▶ [Task directions] Some lines in the entries contain the word "createsuperuser". Copy all of them.

▶ [Dataset records]
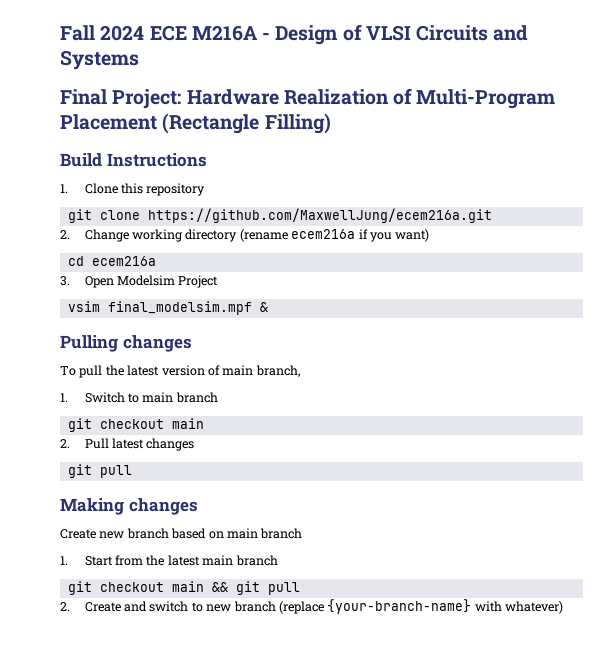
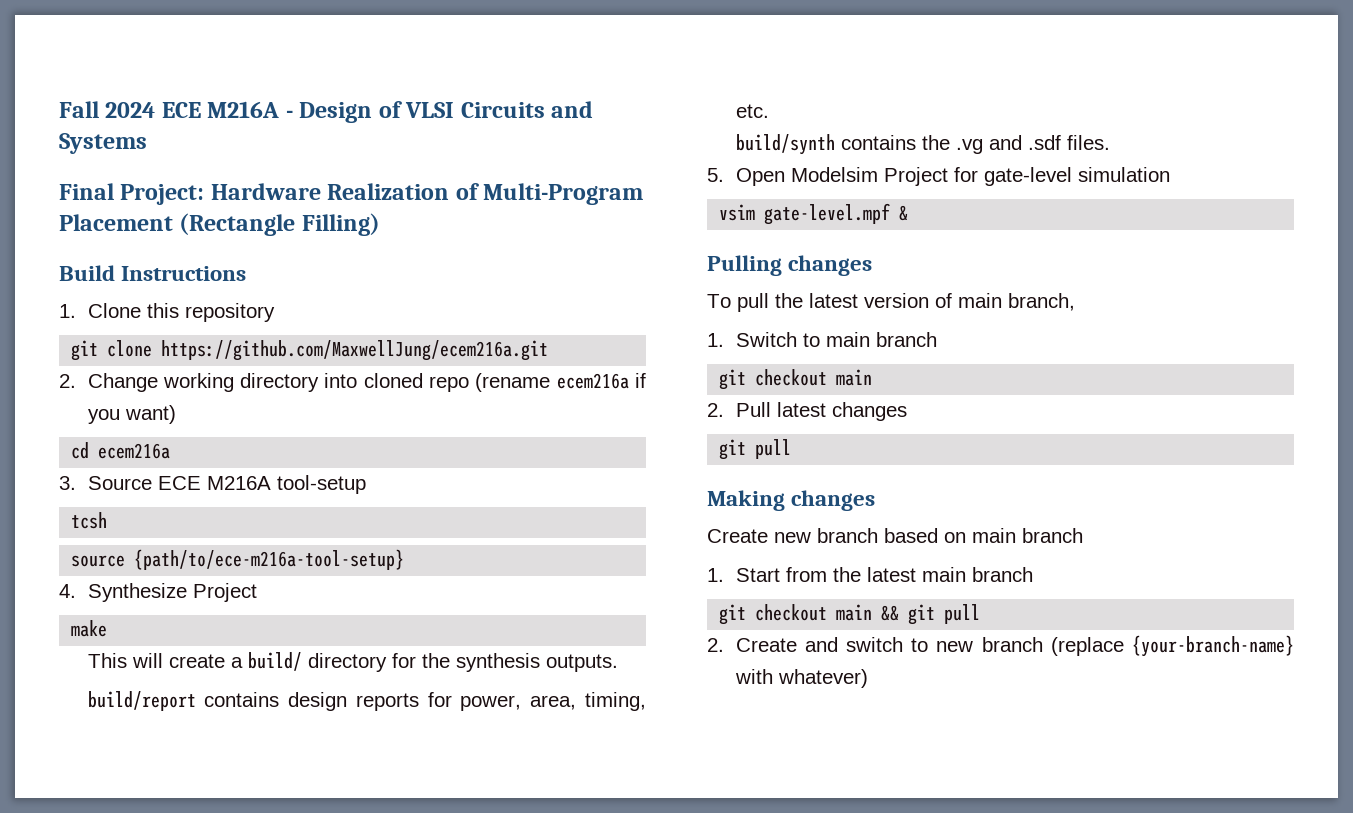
- 2. Change working directory (rename ecem216a if you want)
+ 2. Change working directory into cloned repo (rename ecem216a if you want)
- 3. Open Modelsim Project
+ 3. Source ECE M216A tool-setup
+ tcsh
+ source {path/to/ece-m216a-tool-setup}
+ 4. Synthesize Project
+ make
+ This will create a build/ directory for the synthesis outputs.
+ build/report contains design reports for power, area, timing, etc.
+ build/synth contains the .vg and .sdf files.
+ 5. Open Modelsim Project for gate-level simulation
- vsim final_modelsim.mpf &
+ vsim gate-level.mpf &

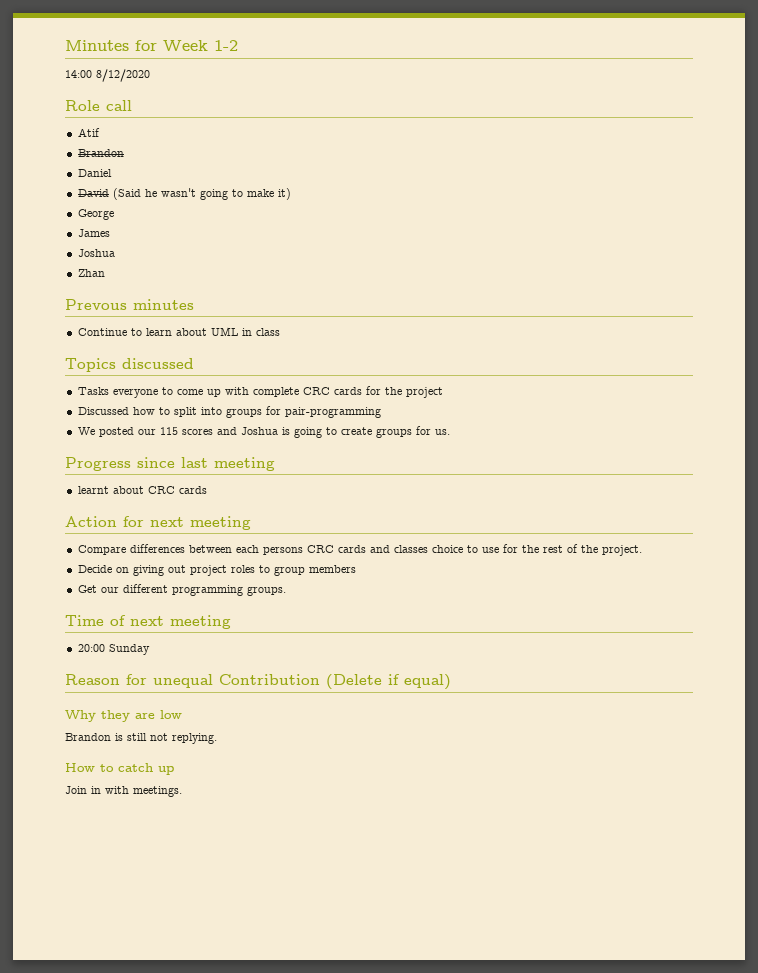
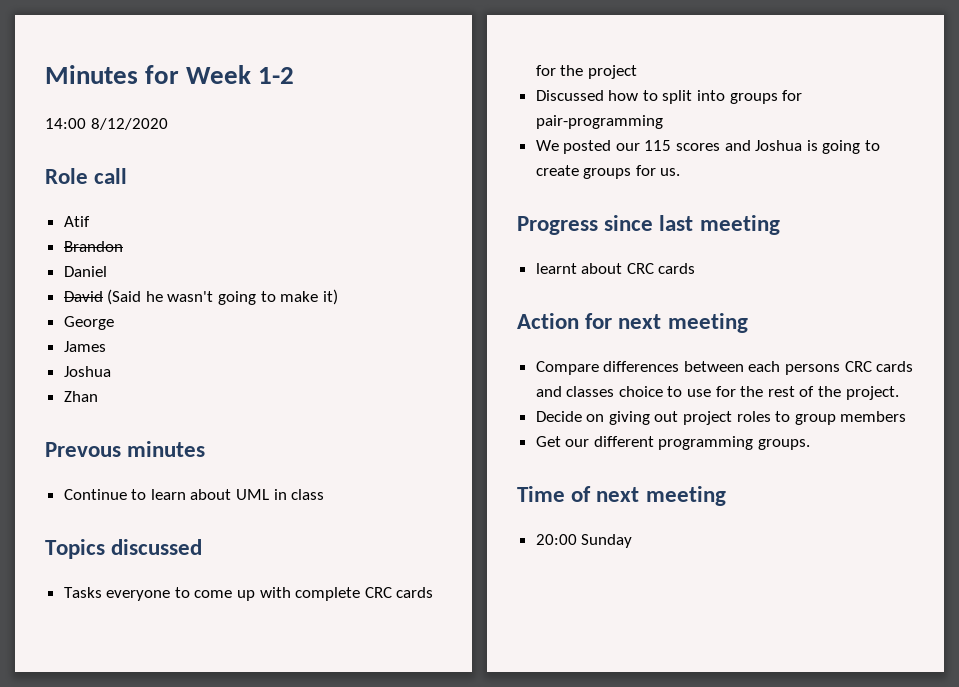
- Reason for unequal Contribution (Delete if equal)
- Why they are low
- Brandon is still not replying.
- How to catch up
- Join in with meetings.

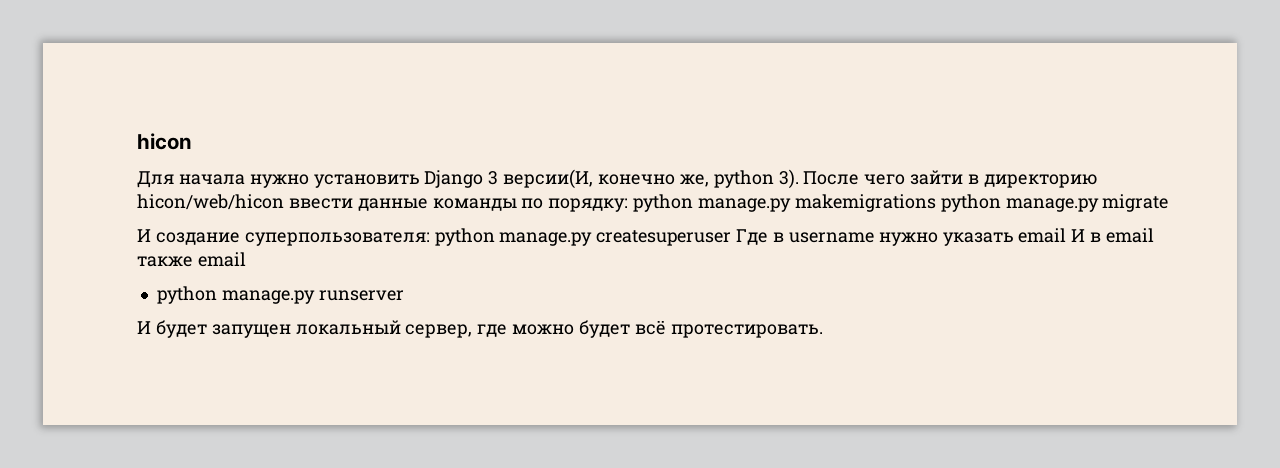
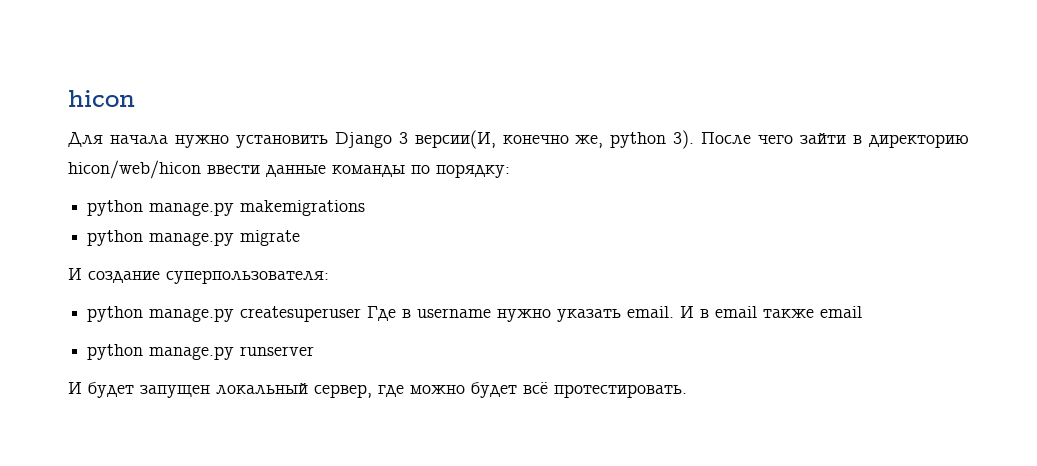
- После чего зайти в директорию hicon/web/hicon ввести данные команды по порядку: python manage.py makemigrations python manage.py migrate
+ После чего зайти в директорию hicon/web/hicon ввести данные команды по порядку:
+ python manage.py makemigrations
+ python manage.py migrate
- И создание суперпользователя: python manage.py createsuperuser Где в username нужно указать email И в email также email
+ И создание суперпользователя:
+ python manage.py createsuperuser Где в username нужно указать email. И в email также email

▶ [Solution below]
- И создание суперпользователя: python manage.py createsuperuser Где в username нужно указать email И в email также email
+ python manage.py createsuperuser Где в username нужно указать email. И в email также email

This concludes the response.